User interface change data:
+ + + + + + +

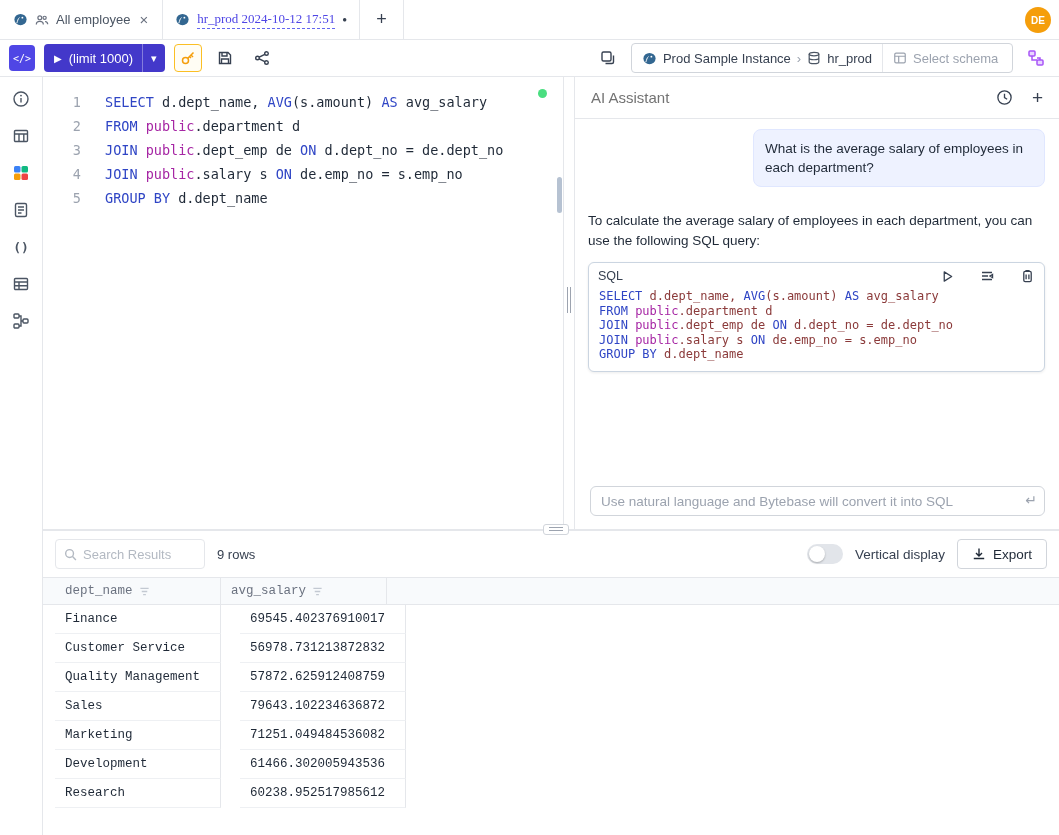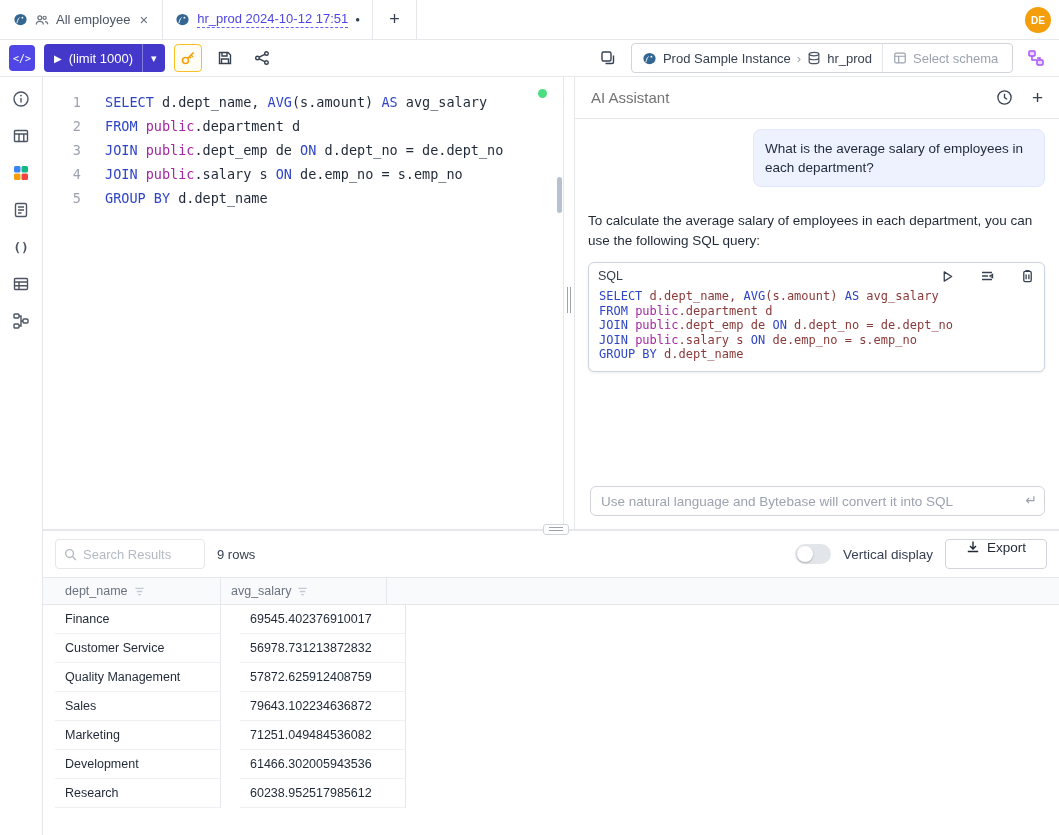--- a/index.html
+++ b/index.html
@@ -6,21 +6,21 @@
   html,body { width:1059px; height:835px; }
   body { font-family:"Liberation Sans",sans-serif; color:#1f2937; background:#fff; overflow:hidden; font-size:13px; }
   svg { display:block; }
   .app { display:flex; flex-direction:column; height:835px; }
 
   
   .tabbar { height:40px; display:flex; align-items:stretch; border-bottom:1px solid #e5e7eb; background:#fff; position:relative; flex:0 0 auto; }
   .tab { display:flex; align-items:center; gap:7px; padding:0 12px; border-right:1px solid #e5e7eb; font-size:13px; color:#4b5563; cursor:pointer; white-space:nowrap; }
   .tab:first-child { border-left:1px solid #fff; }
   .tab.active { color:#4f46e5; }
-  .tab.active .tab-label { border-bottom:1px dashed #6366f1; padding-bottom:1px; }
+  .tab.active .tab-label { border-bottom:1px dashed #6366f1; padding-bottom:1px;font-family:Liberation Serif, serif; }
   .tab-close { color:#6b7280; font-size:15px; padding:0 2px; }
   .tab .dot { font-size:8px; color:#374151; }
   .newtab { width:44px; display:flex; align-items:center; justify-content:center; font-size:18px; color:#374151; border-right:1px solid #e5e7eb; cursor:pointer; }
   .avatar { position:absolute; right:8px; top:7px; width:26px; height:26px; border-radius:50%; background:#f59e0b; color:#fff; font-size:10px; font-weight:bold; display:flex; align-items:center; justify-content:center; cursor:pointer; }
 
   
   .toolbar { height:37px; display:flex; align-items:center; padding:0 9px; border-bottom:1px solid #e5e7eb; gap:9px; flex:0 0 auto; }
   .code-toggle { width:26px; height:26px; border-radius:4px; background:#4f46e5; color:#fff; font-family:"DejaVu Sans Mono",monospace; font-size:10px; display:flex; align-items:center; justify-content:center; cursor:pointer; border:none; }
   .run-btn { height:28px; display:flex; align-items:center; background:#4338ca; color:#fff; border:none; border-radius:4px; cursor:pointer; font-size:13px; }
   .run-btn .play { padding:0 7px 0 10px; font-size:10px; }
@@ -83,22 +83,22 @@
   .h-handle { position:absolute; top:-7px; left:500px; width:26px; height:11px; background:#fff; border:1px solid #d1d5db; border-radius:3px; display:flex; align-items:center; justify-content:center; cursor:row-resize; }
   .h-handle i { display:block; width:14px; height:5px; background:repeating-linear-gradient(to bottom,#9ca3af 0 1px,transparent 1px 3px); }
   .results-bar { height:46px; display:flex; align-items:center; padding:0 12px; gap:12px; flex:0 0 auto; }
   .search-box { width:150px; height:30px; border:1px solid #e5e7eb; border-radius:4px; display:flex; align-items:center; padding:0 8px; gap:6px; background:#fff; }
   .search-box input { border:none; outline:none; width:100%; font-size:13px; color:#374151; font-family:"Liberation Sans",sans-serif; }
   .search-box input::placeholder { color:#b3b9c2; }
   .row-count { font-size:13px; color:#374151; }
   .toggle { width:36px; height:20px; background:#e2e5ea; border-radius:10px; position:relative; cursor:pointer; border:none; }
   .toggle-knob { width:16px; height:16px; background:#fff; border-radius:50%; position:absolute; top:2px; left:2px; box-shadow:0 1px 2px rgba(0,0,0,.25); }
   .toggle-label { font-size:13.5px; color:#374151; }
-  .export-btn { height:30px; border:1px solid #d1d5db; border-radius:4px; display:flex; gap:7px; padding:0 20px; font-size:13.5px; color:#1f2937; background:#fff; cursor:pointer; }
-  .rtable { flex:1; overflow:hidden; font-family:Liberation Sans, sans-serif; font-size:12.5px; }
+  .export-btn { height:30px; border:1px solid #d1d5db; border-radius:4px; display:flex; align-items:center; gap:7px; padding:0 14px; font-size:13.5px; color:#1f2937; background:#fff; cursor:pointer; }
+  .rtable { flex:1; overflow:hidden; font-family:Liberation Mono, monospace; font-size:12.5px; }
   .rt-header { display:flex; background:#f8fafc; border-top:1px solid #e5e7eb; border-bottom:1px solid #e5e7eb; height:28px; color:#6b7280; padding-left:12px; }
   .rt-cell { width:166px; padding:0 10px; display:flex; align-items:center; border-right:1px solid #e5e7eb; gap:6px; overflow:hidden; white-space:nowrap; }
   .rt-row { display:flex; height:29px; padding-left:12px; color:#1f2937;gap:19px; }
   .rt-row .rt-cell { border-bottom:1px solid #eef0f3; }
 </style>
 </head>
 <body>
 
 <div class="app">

+ + + + + + +

§ Task requirements: Leave the pictures out, and transcribe each of the records exactly.

§ Exercise result:
--- a/index.html
+++ b/index.html
@@ -6,21 +6,21 @@
   html,body { width:1059px; height:835px; }
   body { font-family:"Liberation Sans",sans-serif; color:#1f2937; background:#fff; overflow:hidden; font-size:13px; }
   svg { display:block; }
   .app { display:flex; flex-direction:column; height:835px; }
 
   
   .tabbar { height:40px; display:flex; align-items:stretch; border-bottom:1px solid #e5e7eb; background:#fff; position:relative; flex:0 0 auto; }
   .tab { display:flex; align-items:center; gap:7px; padding:0 12px; border-right:1px solid #e5e7eb; font-size:13px; color:#4b5563; cursor:pointer; white-space:nowrap; }
   .tab:first-child { border-left:1px solid #fff; }
   .tab.active { color:#4f46e5; }
-  .tab.active .tab-label { border-bottom:1px dashed #6366f1; padding-bottom:1px; }
+  .tab.active .tab-label { border-bottom:1px dashed #6366f1; padding-bottom:1px;font-family:Liberation Serif, serif; }
   .tab-close { color:#6b7280; font-size:15px; padding:0 2px; }
   .tab .dot { font-size:8px; color:#374151; }
   .newtab { width:44px; display:flex; align-items:center; justify-content:center; font-size:18px; color:#374151; border-right:1px solid #e5e7eb; cursor:pointer; }
   .avatar { position:absolute; right:8px; top:7px; width:26px; height:26px; border-radius:50%; background:#f59e0b; color:#fff; font-size:10px; font-weight:bold; display:flex; align-items:center; justify-content:center; cursor:pointer; }
 
   
   .toolbar { height:37px; display:flex; align-items:center; padding:0 9px; border-bottom:1px solid #e5e7eb; gap:9px; flex:0 0 auto; }
   .code-toggle { width:26px; height:26px; border-radius:4px; background:#4f46e5; color:#fff; font-family:"DejaVu Sans Mono",monospace; font-size:10px; display:flex; align-items:center; justify-content:center; cursor:pointer; border:none; }
   .run-btn { height:28px; display:flex; align-items:center; background:#4338ca; color:#fff; border:none; border-radius:4px; cursor:pointer; font-size:13px; }
   .run-btn .play { padding:0 7px 0 10px; font-size:10px; }
@@ -83,22 +83,22 @@
   .h-handle { position:absolute; top:-7px; left:500px; width:26px; height:11px; background:#fff; border:1px solid #d1d5db; border-radius:3px; display:flex; align-items:center; justify-content:center; cursor:row-resize; }
   .h-handle i { display:block; width:14px; height:5px; background:repeating-linear-gradient(to bottom,#9ca3af 0 1px,transparent 1px 3px); }
   .results-bar { height:46px; display:flex; align-items:center; padding:0 12px; gap:12px; flex:0 0 auto; }
   .search-box { width:150px; height:30px; border:1px solid #e5e7eb; border-radius:4px; display:flex; align-items:center; padding:0 8px; gap:6px; background:#fff; }
   .search-box input { border:none; outline:none; width:100%; font-size:13px; color:#374151; font-family:"Liberation Sans",sans-serif; }
   .search-box input::placeholder { color:#b3b9c2; }
   .row-count { font-size:13px; color:#374151; }
   .toggle { width:36px; height:20px; background:#e2e5ea; border-radius:10px; position:relative; cursor:pointer; border:none; }
   .toggle-knob { width:16px; height:16px; background:#fff; border-radius:50%; position:absolute; top:2px; left:2px; box-shadow:0 1px 2px rgba(0,0,0,.25); }
   .toggle-label { font-size:13.5px; color:#374151; }
-  .export-btn { height:30px; border:1px solid #d1d5db; border-radius:4px; display:flex; gap:7px; padding:0 20px; font-size:13.5px; color:#1f2937; background:#fff; cursor:pointer; }
-  .rtable { flex:1; overflow:hidden; font-family:Liberation Sans, sans-serif; font-size:12.5px; }
+  .export-btn { height:30px; border:1px solid #d1d5db; border-radius:4px; display:flex; align-items:center; gap:7px; padding:0 14px; font-size:13.5px; color:#1f2937; background:#fff; cursor:pointer; }
+  .rtable { flex:1; overflow:hidden; font-family:Liberation Mono, monospace; font-size:12.5px; }
   .rt-header { display:flex; background:#f8fafc; border-top:1px solid #e5e7eb; border-bottom:1px solid #e5e7eb; height:28px; color:#6b7280; padding-left:12px; }
   .rt-cell { width:166px; padding:0 10px; display:flex; align-items:center; border-right:1px solid #e5e7eb; gap:6px; overflow:hidden; white-space:nowrap; }
   .rt-row { display:flex; height:29px; padding-left:12px; color:#1f2937;gap:19px; }
   .rt-row .rt-cell { border-bottom:1px solid #eef0f3; }
 </style>
 </head>
 <body>
 
 <div class="app">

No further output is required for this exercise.